(Instructions for the task):
Only one portion of the data is to be written out: from the line bearing "shipping method: standard -> DHL" through the line bearing "total: 668.18 -> 716.40". Write it exactly as it appears.

(Material to process):
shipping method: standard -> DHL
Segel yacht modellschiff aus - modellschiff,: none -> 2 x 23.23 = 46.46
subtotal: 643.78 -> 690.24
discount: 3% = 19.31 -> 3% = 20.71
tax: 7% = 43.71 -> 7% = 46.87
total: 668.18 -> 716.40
* * *
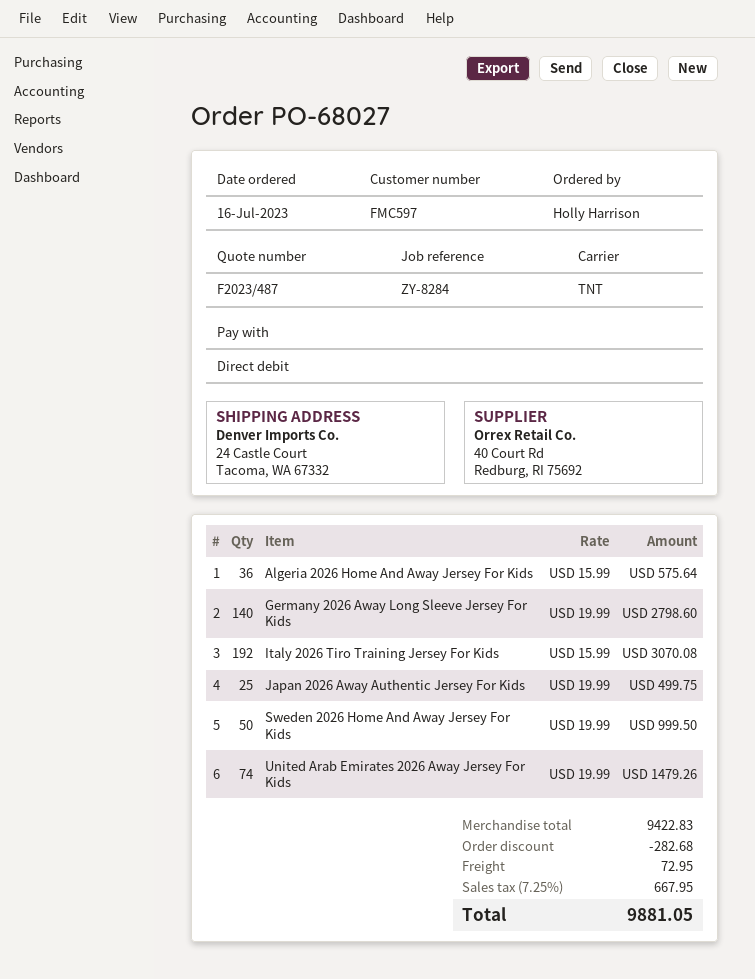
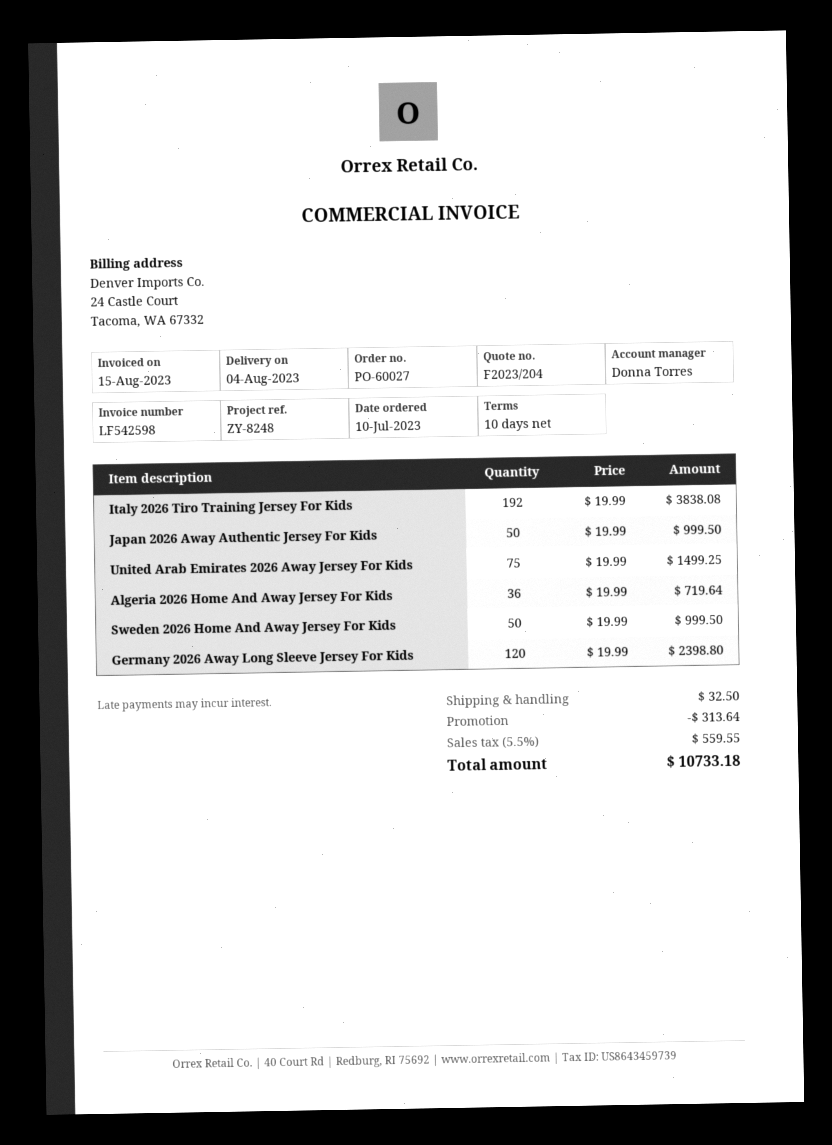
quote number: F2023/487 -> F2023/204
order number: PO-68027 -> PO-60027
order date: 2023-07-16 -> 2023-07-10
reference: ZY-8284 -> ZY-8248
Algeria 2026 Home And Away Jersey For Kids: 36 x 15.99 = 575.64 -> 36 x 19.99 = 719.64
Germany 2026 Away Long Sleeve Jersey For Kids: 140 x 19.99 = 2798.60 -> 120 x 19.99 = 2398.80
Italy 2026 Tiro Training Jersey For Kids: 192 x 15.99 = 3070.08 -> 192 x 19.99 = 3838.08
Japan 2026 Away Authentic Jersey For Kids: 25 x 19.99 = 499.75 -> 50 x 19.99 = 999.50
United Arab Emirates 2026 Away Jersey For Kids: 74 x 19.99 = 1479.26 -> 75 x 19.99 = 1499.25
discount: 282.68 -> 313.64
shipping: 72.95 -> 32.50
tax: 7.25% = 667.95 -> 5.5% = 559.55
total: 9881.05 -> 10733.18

(Exercise result):
shipping method: standard -> DHL
Segel yacht modellschiff aus - modellschiff,: none -> 2 x 23.23 = 46.46
subtotal: 643.78 -> 690.24
discount: 3% = 19.31 -> 3% = 20.71
tax: 7% = 43.71 -> 7% = 46.87
total: 668.18 -> 716.40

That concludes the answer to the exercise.